1/3 gaat naar Maertgen Henricks Leeuwen die weduwe is van Willem Adriaens Kerckhoven.
1/3 gaat naar Jacob Adriaans van Leeuwen (soms schrijft men Leeuwen en soms van Leeuwen) en Neeltgen Adriaen van Leeuwen gehuwd met Pieter Pietersz van der Wilt. Beiden kinderen van Adriaen Henric Leeuwen.
Allen wonende te Segwaart.
1/3 gaat naar Adriana Pey gehuwd met Hendrik Verdonck wonende te Rotterdam.
Adriana is een kind van Dirckge Henric Leeuwen.
Dochter van Jan Jansz Peij (Palesteyn) en Dirckgen Henricx Leeuwen (Dirkjen Hendrikse van Leeuwen).
Bij huwelijk is hij jongeman van Rotterdam en zij jongedochter van Soetermeer.

Uit dit huwelijk:
1.
Ariaentje Verdonck, gedoopt op 29‑10‑1681 te Rotterdam (getuige(n): Tieleman-Verdonck en zijn echtgenote Jannetje v.d. Heuvel). Er werd gedoopt in de Remonstrantse gemeente. De doop vond thuis plaats.
2.
LL Verdonck, geboren op 17‑12‑1682 te Rotterdam.

IV.10
Pieter Verdonck, droogscheerder, gedoopt (ngk) op 02‑02‑1638 te Rotterdam (getuige(n): Janneke Huybrechts). Als ouders genoemd: Hendrick Verdonck en Anneke Bering, begraven op 19‑09‑1669 te Rotterdam op 31-jarige leeftijd. Woonde bij overlijden in de Lommerstraat.
ONA Rotterdam d.d. 29-1-1656. Invnr. 394, akte/blz. 236/401
Verklaring voor Ritchert Bridgman, koopman te Amsterdam.

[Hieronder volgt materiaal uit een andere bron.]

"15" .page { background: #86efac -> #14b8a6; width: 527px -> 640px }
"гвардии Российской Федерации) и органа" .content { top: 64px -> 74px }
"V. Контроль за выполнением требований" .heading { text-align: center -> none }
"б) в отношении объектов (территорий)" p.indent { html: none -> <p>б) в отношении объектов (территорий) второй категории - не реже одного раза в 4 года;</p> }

Mattheus Bulwer, Engels koopman; Cornelis van der Berge, oud-schepen en koopman; en Pieter Verdonck, dienaar van genoemde van den Berge. Verklaren dat ze in december een lading van 99 tonnetjes rozijnen met de beurtman Hindrick Dircxsz van Amsterdam hebben ontvangen. Deze was door Bridgman verzonden; er zijn 73 tonnnetjes aan van den Berge verkocht, waarvan tonnetje 98 niet goed bleek te zijn (niet waterdicht).
 
Bij huwelijk jongeman wonende op de Beurs te Rotterdam.
Zij jongedochter wonende op zelfde aanduiding als haar man. Zij had attestatie van Wesep gedateerd 23-7-1656.

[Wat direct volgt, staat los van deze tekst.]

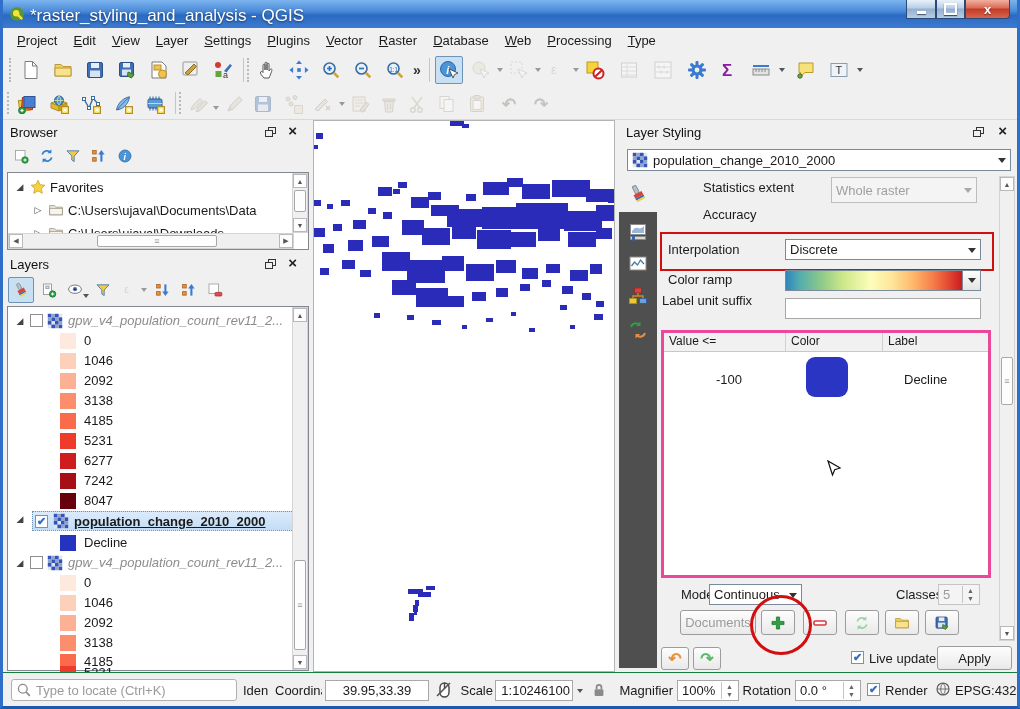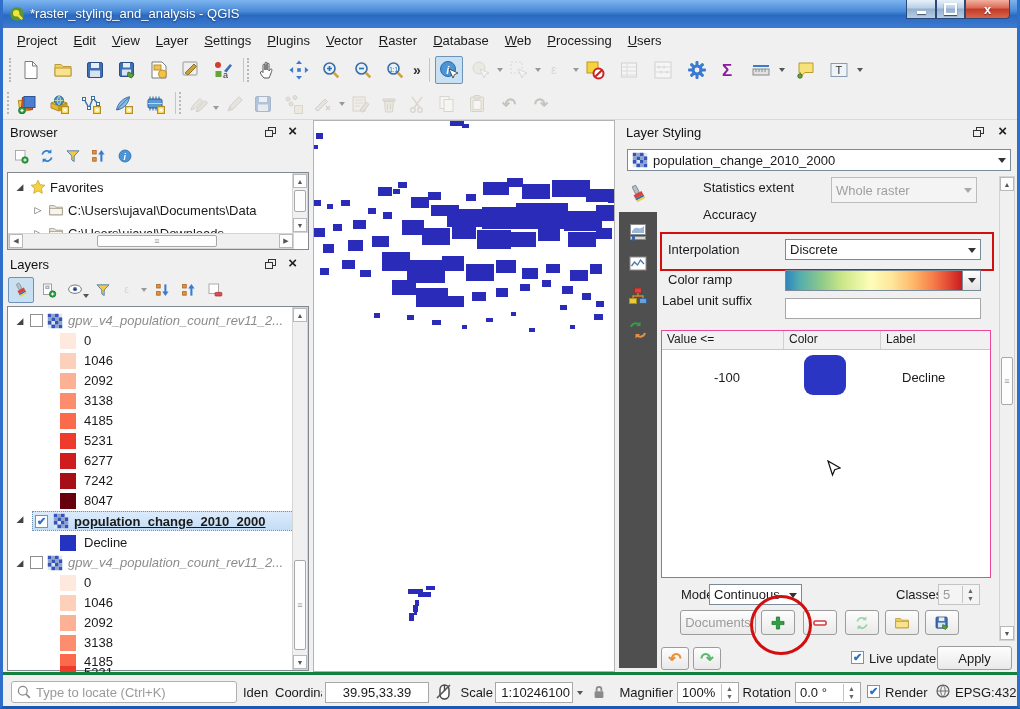"*raster_styling_and_analysis - QGIS" #titlebar .t { font-size: 13px -> 17px }
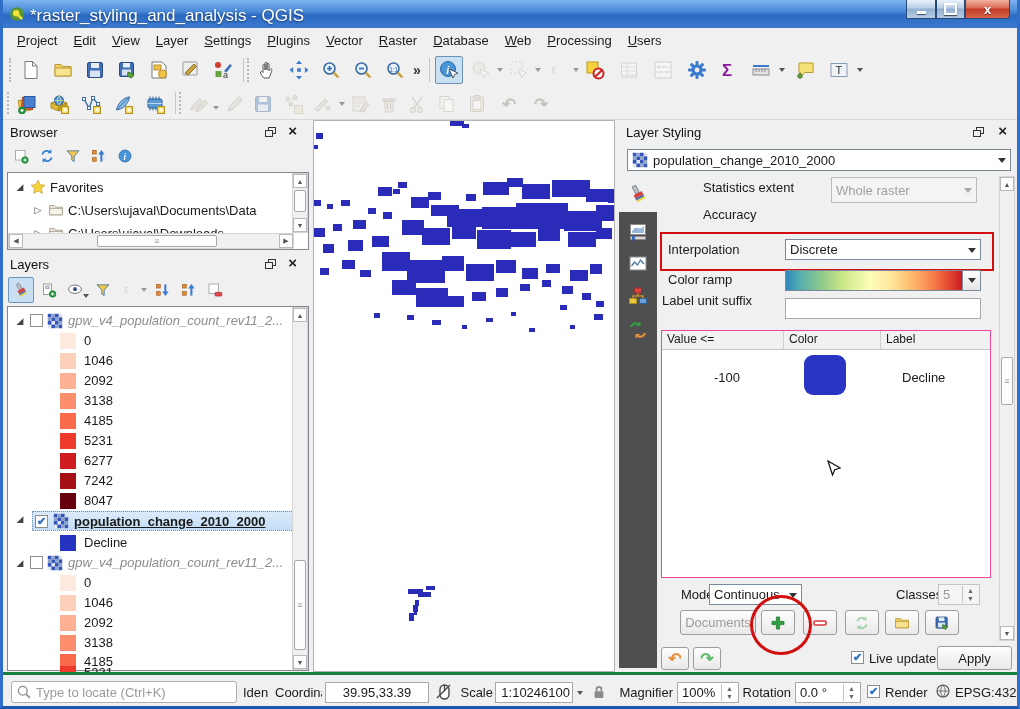"Users" span.menu-item { text: Users -> Type }
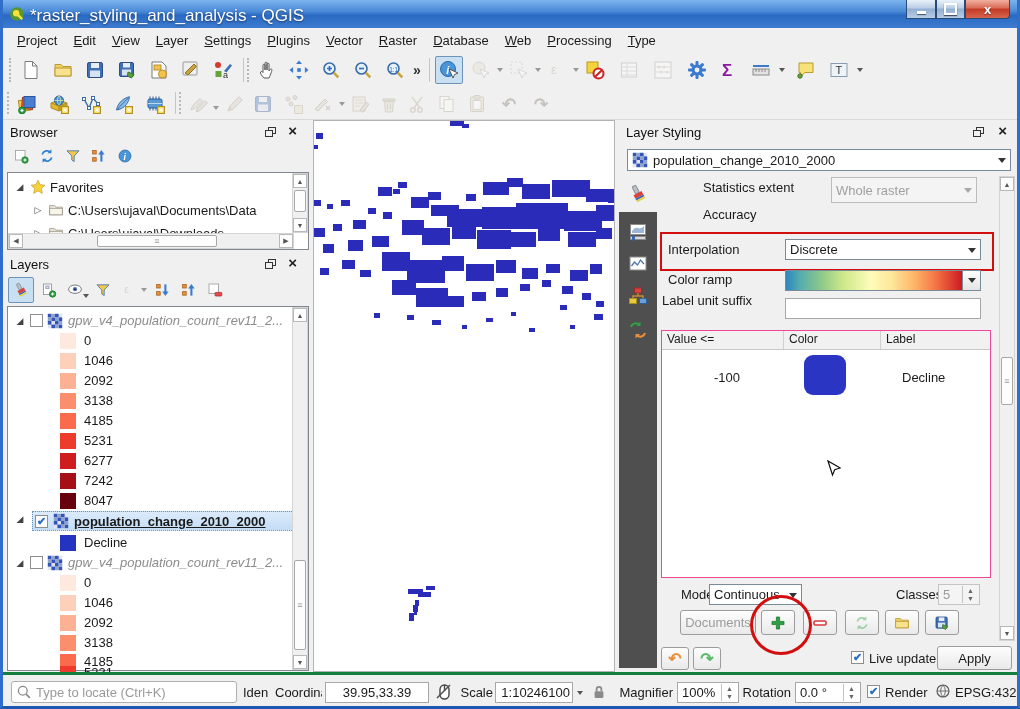"Value <=" div.abs { border: 1px solid #ec4899 -> 3px solid #ec4899 }
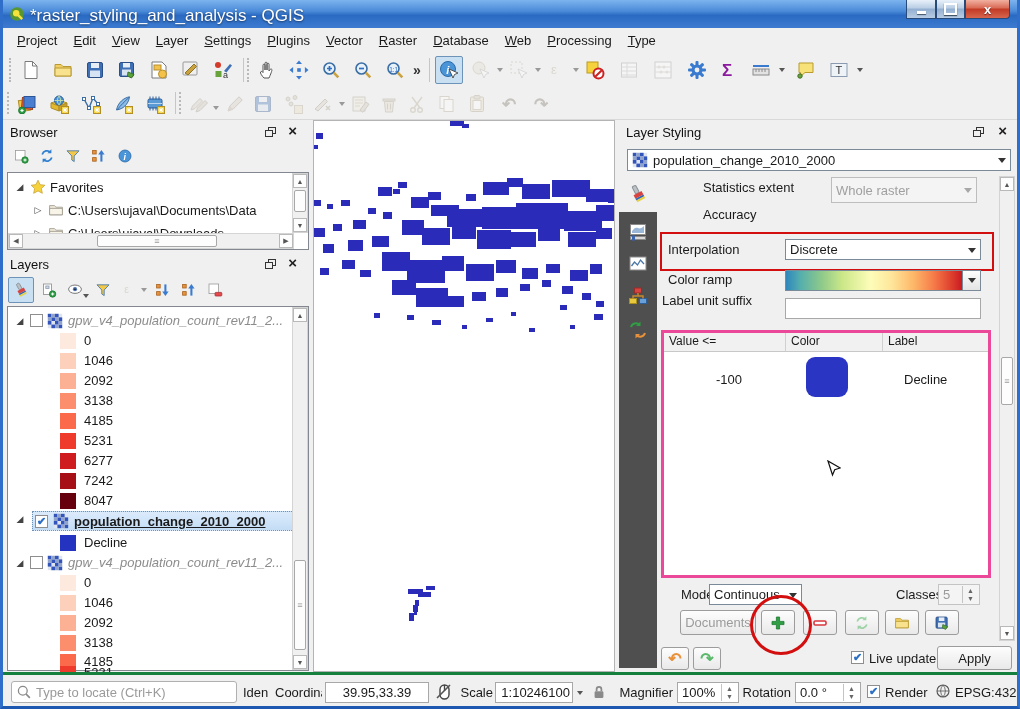"Type to locate (Ctrl+K)" #statusbar { border-top: 3px solid #15803d -> 1px solid #15803d }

Weeskamer Rotterdam, periode 1650-1670) inventarisnummer 550 en 542/1670 genoemd is Pieter Verdonck droogscheerder, zijn weduwe Jannetje van den Toorn.
In mijn bezit is een aantekening dat deze Pieter schepen in Zaandam geweest zou zijn. Iedere bron hierover ontbreekt (nog).
Inventaris van al zijn goederen fiche 458/702 d.d. 20-9-1670. In deze akte eveneens genoemd als zijn vrouw Jannetje van den Toorn.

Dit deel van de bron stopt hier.